What about the security status of Chromebooks, which run ChromeOS based on Linux?
Correia: Google added some special sauce to Chromebooks that boosts security, such as sandboxing of processes, separating roles for user accounts, and a secure boot process. You can replicate all of that on Linux. So, you can get the Linux system that uses the same types of security mechanisms present in ChromeOS. You can also add equivalent open-source tools on Linux that achieve the same degree of security.
What can Linux users not proficient in IT do to secure further how they use the Linux operating system?
Correia: It might not come out of the box. It might require you to do some tinkering to get there. But with all of the core functionality that exists on one side, you can do it on the other side.
You can do it basically on any Linux distribution and just install the applications you need for your particular distribution. There is nothing magical about ChromeOS per se. It might not come with those settings configured, but you can get the same level of security needed to achieve that on a regular Linux box.
You stressed the need for enterprise Linux to adhere to security basics. What should regular Linux users consider as their basics?
Correia: Do things like keeping your system up to date. If you have a notice that updates are pending, do those updates immediately. More often than not, they will include important security updates.
Most Linux distributions today come with a secure set of defaults. It might not be the government-spec level of security, but you will have some default security built in that will be enough as long as you keep your system up to date.
Non-business Linux users will still sometimes have to restart their systems to implement the updates. Do not wait for the next time you turn on the computer.

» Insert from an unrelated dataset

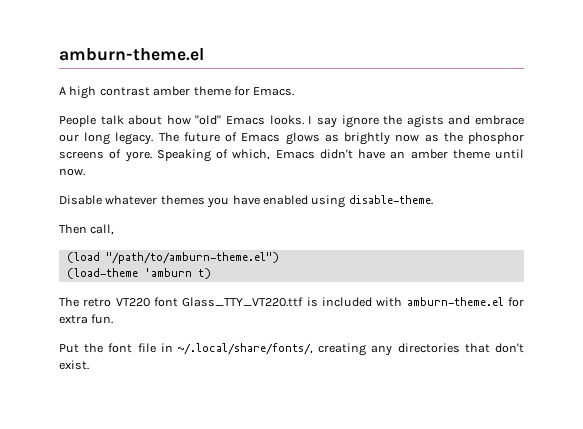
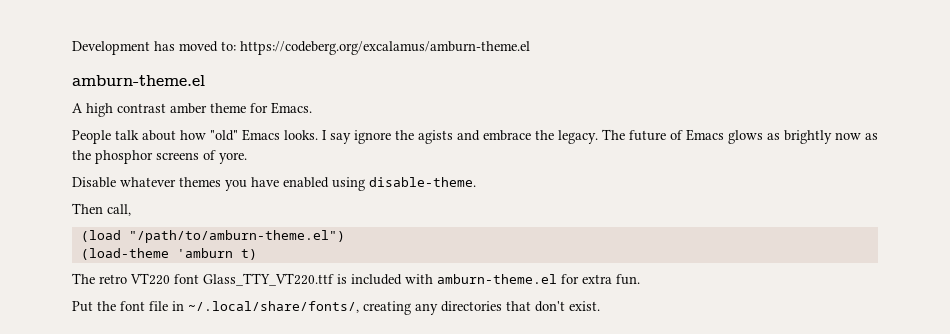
(59, 54) none -> [72,41,530,55] Development has moved to: https://codeberg.org/excalamus/amburn-theme.el //
[59,132,111,145] our long -> [535,130,554,140] the
[156,149,524,162] [59,168,85,176] Speaking of which, Emacs didn't have an amber theme until now. -> (247, 158) none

Take the updates as soon as they are available.
Prioritize Security, Regardless of the Platform
As the technological landscape evolves, so too does the realm of cybersecurity threats. While Linux has long been considered a secure operating system, the surge in malware attacks against it underscores the need for constant vigilance. Both enterprise and personal users face increasingly complex challenges they cannot ignore.
Patching remains a critical line of defense. But as Joao Correia points out, the security basics also need a fresh look. The challenges lie not just in new kinds of threats but also in outdated security practices that no longer serve their purpose in a changing environment.
From individual employees’ responsibility to corporate IT departments, addressing Linux security is a multi-faceted challenge. It’s not just about implementing advanced firewalls and vulnerability scanners; it’s about creating a culture of security that adapts to new threats as they emerge.
Ultimately, the key takeaway is clear: No operating system is invincible, and it’s crucial for Linux users — whether running enterprise servers or personal laptops — to stay informed, be proactive, and prioritize security as an ongoing process rather than a one-time setup.